The street scenes of 1970s Recife are amazing, particularly one shot of the river from a window in a cinema. It's not breathtaking scenery as such, but it's utterly evocative. A fair bit of the action takes place in an awesome old projection room at said cinema, apparently seen in Mendonça's previous documentary about Recife's cinema-going past, Pictures of Ghosts. The art department has excelled itself, cinematographer Evgenia Alexandrova deserves praise, and the music is great too, with some groovy old Brazilian tracks mixed in with Donna Summer and Chicago.
In the third act, there's a very Coen-esque, elliptical moment that is so matter-of-fact, it knocks you back a bit. And there is one sequence that completely elevates The Secret Agent from very good to excellent. I won't go into it, just to say, in retrospect, it seems like a lot of the measured, even-paced legwork was building up to that confrontation. Fantastic stuff.

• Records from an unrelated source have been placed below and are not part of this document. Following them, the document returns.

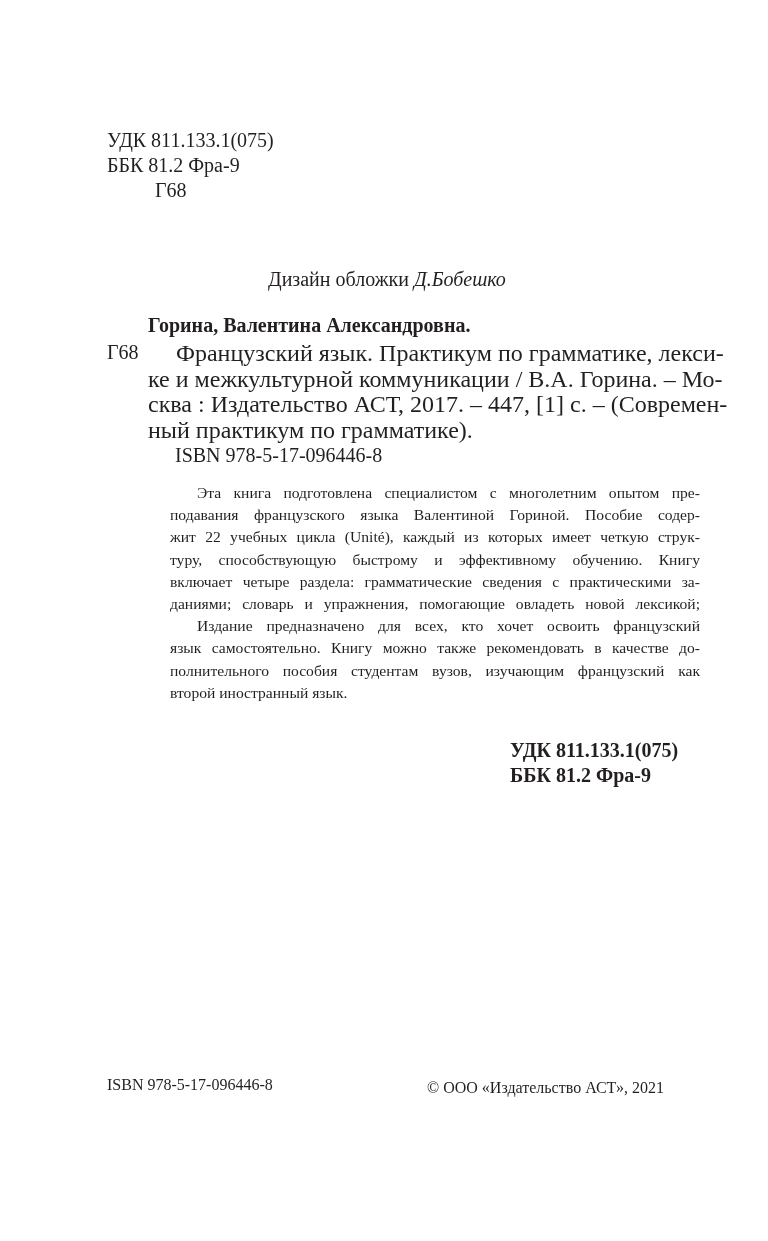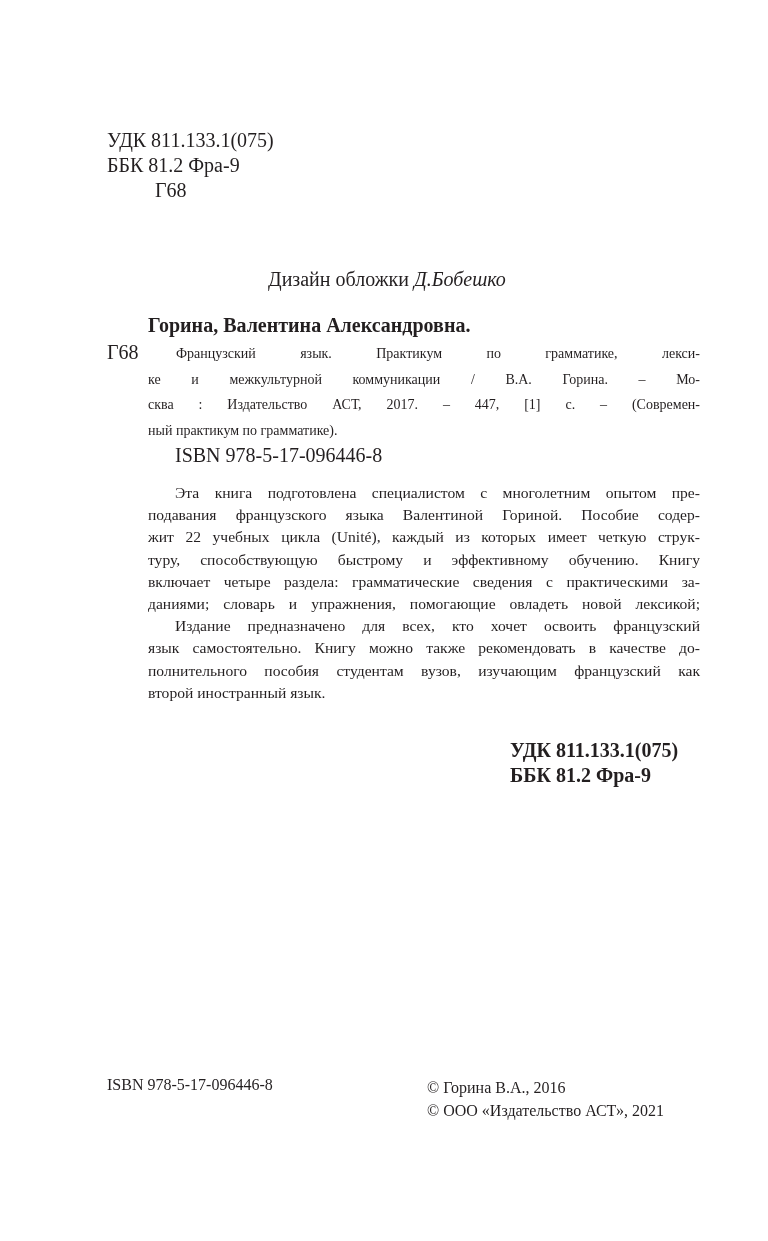"Французский язык. Практикум по" .annot { font-size: 14px -> 24px }
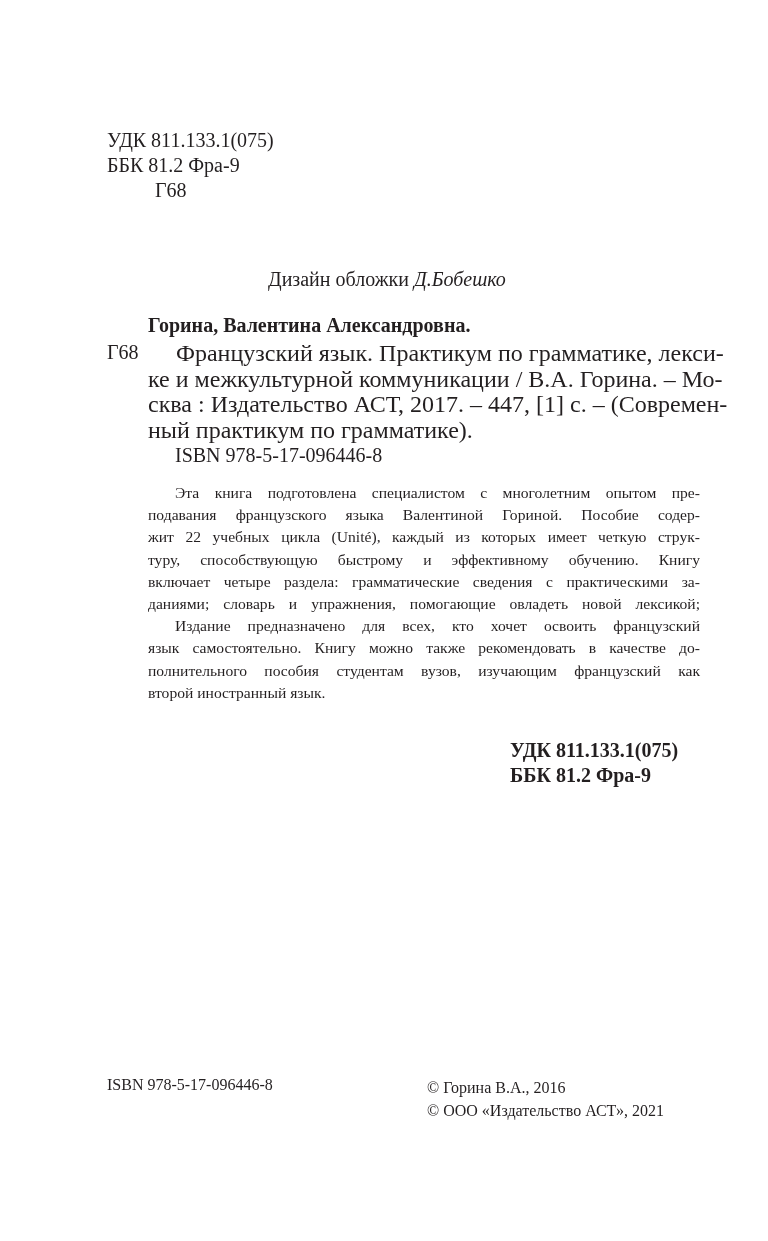"Эта книга подготовлена специалистом с" .abstract .line { margin-left: none -> 22px }
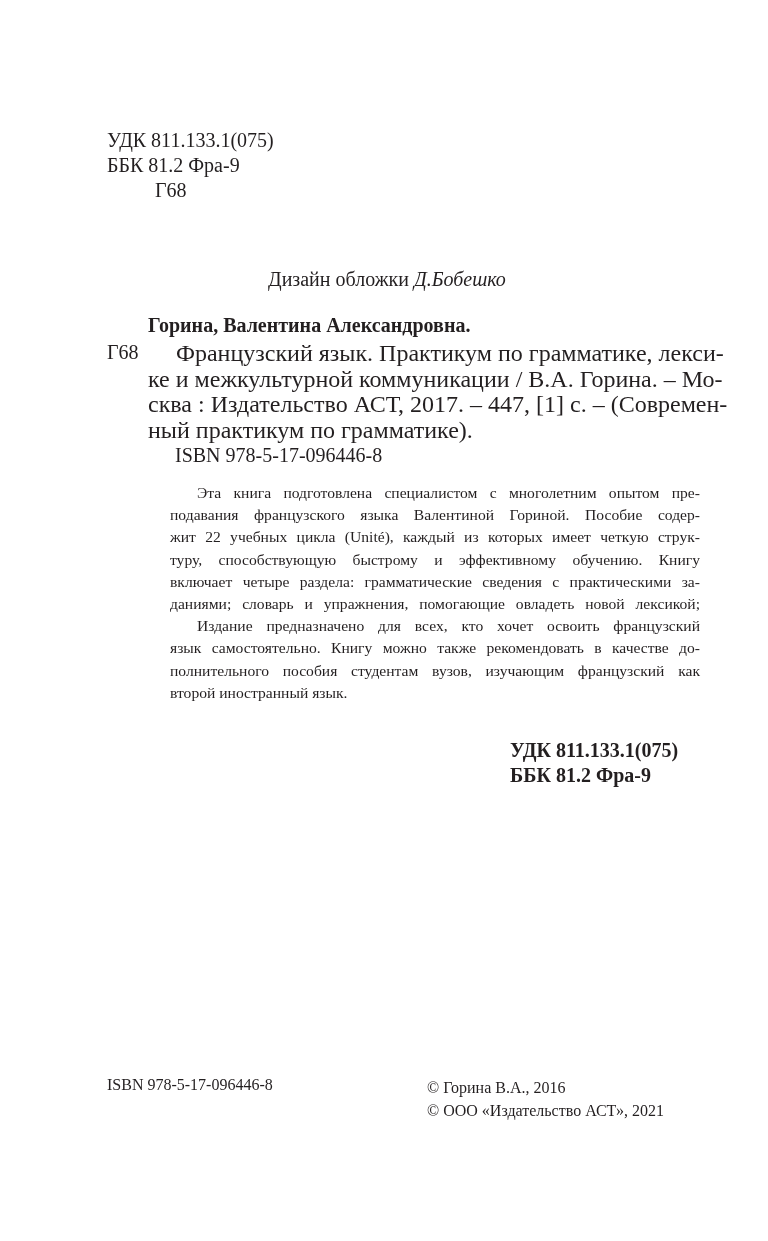"© Горина В.А., 2016" div { html: <div>© Горина В.А., 2016</div> -> none }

The performances are from the top drawer. Wagner Moura, with his downcast expression and gentle manner, excels in the role of Armando. Alice Carvahlo, as his wife Fátima, has one electric moment, and Gregorio Graziosi as businessman Ghirotti is appropriately slimy, as is Robério Diógenes as dodgy police chief, Euclides. There's also a spot of grand larceny from the old caretaker Dona Sebastiana (Tânia Maria), she holds court and steals every scene she's in.

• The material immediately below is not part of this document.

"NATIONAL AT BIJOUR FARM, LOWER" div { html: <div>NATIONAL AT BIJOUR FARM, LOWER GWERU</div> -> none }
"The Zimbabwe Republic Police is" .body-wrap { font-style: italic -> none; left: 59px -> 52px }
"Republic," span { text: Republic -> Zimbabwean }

The film is popping with metaphors. Armando's son Fernando is itching to see the film Jaws, on release after the discovery of a severed leg inside a shark off the coast. We find out later than when he finally saw it, he stopped having nightmares. Some of the subtext, though, flew past yours truly. On occasion, the camera zooms into specific portraits hanging on walls of buildings (regime figures, maybe?). I'm lost on the significance of a red-masked carnival character that appears sometimes, there's a two-faced cat and a fucking weird sidebar of a newspaper story about the 'Hairy Leg'. I guess Brazilians of the time will have more background knowledge but these few head scratchers didn't subtract anything from the enjoyment of the film.
The Secret Agent is part of the Lotterywest Perth Festival film season at UWA Somerville. It's running from Jan 5th to 11th. Do yourself a favour and go see it.
See also:
This was the final film for Udo Kier (he died in Nov 2025), so it seems only right to suggest one of the many film he appeared in. I'll go for E. Elias Merhige's odd Shadow of the Vampire (2000), which I've likely recommended before. For a thematic link, let's choose the recent I'm Still Here (2024), directed by Walter Salles.